### [Supplied data]

______________________________

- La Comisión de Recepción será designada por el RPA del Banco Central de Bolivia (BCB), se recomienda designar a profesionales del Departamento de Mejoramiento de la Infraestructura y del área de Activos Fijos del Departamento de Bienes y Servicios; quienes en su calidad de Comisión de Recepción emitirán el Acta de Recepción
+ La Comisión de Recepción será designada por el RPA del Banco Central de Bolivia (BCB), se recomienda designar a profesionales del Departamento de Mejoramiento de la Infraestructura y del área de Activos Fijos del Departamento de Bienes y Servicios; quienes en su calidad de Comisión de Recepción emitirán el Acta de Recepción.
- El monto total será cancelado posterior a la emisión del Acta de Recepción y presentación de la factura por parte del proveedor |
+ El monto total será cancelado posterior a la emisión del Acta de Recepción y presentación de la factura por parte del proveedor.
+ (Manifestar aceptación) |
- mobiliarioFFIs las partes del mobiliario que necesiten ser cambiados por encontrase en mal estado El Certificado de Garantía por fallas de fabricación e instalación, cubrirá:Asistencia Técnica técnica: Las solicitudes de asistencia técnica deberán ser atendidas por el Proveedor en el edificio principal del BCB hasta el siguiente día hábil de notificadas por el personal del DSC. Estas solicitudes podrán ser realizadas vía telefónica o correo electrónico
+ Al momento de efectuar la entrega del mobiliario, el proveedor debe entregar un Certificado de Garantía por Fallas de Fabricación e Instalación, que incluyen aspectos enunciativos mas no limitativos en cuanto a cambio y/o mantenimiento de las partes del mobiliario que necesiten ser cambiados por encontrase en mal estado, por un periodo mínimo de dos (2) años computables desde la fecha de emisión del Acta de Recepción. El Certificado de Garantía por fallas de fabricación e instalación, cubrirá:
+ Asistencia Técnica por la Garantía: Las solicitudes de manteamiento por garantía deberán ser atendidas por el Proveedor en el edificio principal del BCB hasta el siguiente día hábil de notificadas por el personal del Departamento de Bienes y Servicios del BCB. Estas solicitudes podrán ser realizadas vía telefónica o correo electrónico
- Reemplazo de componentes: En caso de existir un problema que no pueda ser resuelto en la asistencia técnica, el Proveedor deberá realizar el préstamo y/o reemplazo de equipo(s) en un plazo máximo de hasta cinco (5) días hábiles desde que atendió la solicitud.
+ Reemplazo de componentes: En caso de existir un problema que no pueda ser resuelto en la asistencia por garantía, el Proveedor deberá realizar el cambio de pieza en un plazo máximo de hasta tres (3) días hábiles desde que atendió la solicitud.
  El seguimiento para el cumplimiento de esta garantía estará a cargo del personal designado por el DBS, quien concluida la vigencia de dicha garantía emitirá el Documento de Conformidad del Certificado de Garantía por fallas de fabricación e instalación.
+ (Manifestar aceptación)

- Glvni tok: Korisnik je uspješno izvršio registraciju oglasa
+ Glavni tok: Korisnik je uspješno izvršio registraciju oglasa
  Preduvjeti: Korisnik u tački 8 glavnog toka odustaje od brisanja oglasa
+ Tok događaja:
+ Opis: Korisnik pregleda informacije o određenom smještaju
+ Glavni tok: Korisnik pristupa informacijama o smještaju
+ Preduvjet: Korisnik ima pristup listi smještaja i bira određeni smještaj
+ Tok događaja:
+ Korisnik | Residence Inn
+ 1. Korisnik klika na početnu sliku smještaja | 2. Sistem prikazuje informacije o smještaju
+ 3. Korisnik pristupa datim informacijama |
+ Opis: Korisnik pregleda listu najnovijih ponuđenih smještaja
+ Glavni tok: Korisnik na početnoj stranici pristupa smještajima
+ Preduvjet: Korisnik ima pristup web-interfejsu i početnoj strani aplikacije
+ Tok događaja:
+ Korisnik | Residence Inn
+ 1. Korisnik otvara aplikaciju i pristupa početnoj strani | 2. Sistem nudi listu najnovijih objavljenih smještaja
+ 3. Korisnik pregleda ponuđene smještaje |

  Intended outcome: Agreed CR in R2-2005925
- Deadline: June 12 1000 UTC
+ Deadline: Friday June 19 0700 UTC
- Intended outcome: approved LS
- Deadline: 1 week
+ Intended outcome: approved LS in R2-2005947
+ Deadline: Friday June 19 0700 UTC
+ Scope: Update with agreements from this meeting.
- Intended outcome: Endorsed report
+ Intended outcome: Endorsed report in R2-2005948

______________________________

### [Instructions to follow]
Starting at the line that contains "stranici pristupa smještajima", transcribe every line through the last line of the entries above, exactly, and nothing else.

### [Expected answer]
+ Glavni tok: Korisnik na početnoj stranici pristupa smještajima
+ Preduvjet: Korisnik ima pristup web-interfejsu i početnoj strani aplikacije
+ Tok događaja:
+ Korisnik | Residence Inn
+ 1. Korisnik otvara aplikaciju i pristupa početnoj strani | 2. Sistem nudi listu najnovijih objavljenih smještaja
+ 3. Korisnik pregleda ponuđene smještaje |

  Intended outcome: Agreed CR in R2-2005925
- Deadline: June 12 1000 UTC
+ Deadline: Friday June 19 0700 UTC
- Intended outcome: approved LS
- Deadline: 1 week
+ Intended outcome: approved LS in R2-2005947
+ Deadline: Friday June 19 0700 UTC
+ Scope: Update with agreements from this meeting.
- Intended outcome: Endorsed report
+ Intended outcome: Endorsed report in R2-2005948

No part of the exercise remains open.